Quantitative image analysis is a form of imaging that includes microscopic histological quantification, video microscopy, image analysis, and image processing. Hallmarks are the generation of reliable, reproducible, and efficient measurements via strict calibration and step-by-step control of the acquisition, storage and evaluation of images with dedicated hardware and software.
Major advantages of quantitative image analysis over traditional techniques include sophisticated calibration systems, interaction, speed, and control of inter- and intraobserver variation. This results in a well controlled environment, which is essential for quality control and reproducibility, and helps to optimize sensitivity and specificity. To achieve this, an optimal quantitative image analysis system combines solid software engineering with easy interactivity with the operator. Moreover, the system also needs to be as transparent as possible in generating the data because a “black box design” will deliver uncontrollable results.

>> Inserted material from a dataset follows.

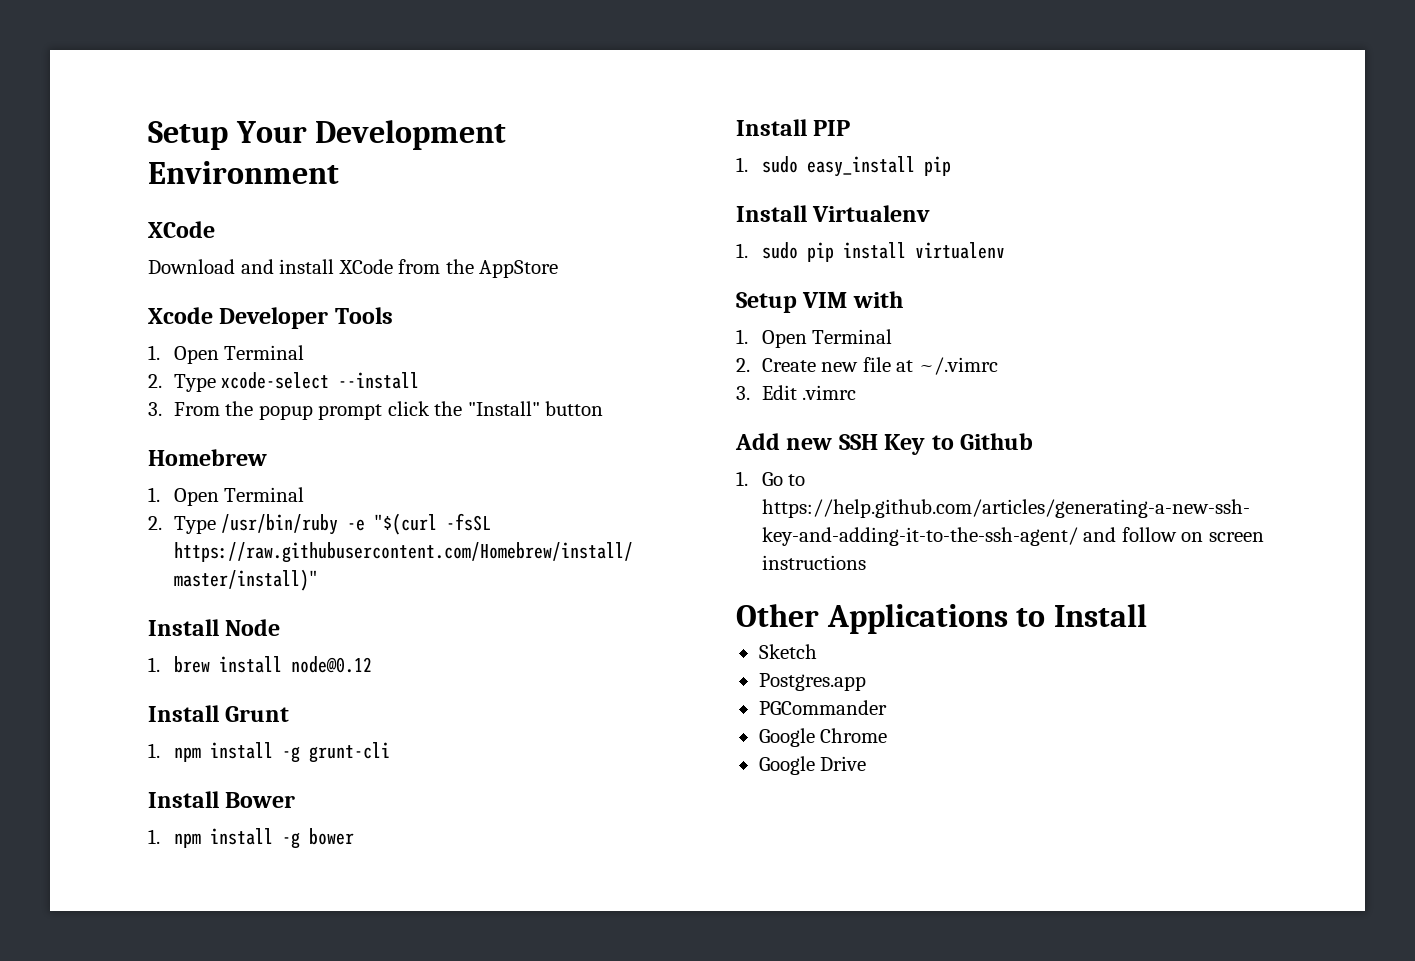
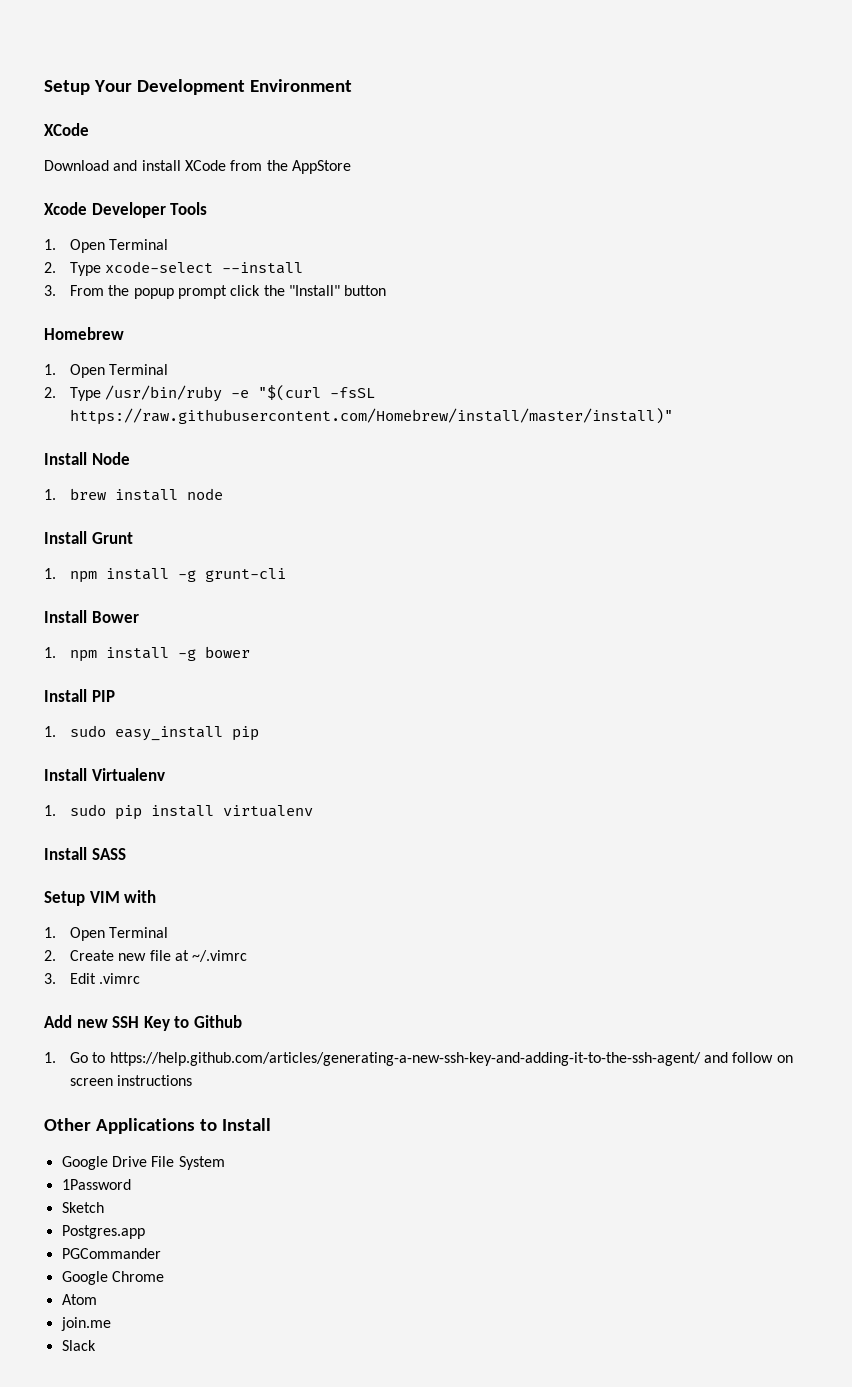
[290,656,372,673] node@0.12 -> [186,488,223,500] node
(1005, 250) none -> [44,847,126,860] // Install SASS
(1147, 615) none -> [61,1156,225,1170] [61,1179,131,1190] // Google Drive File System // 1Password
[758,756,867,775] Google Drive -> [61,1294,97,1305] [60,1317,111,1331] [61,1340,96,1351] Atom // join.me // Slack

In addition to these more general aspects, specifically for the analysis of synovial tissue the necessity of interactivity is highlighted by the added value of identification and quantification of information as present in areas such as the intimal lining layer, blood vessels, and lymphocyte aggregates.
Speed is another important aspect of digital cytometry. Currently, rapidly increasing numbers of samples, together with accumulation of a variety of markers and detection techniques has made the use of traditional analysis techniques such as manual quantification and semi-quantitative analysis unpractical. It can be anticipated that the development of even more powerful computer systems with sophisticated software will further facilitate reliable analysis at high speed.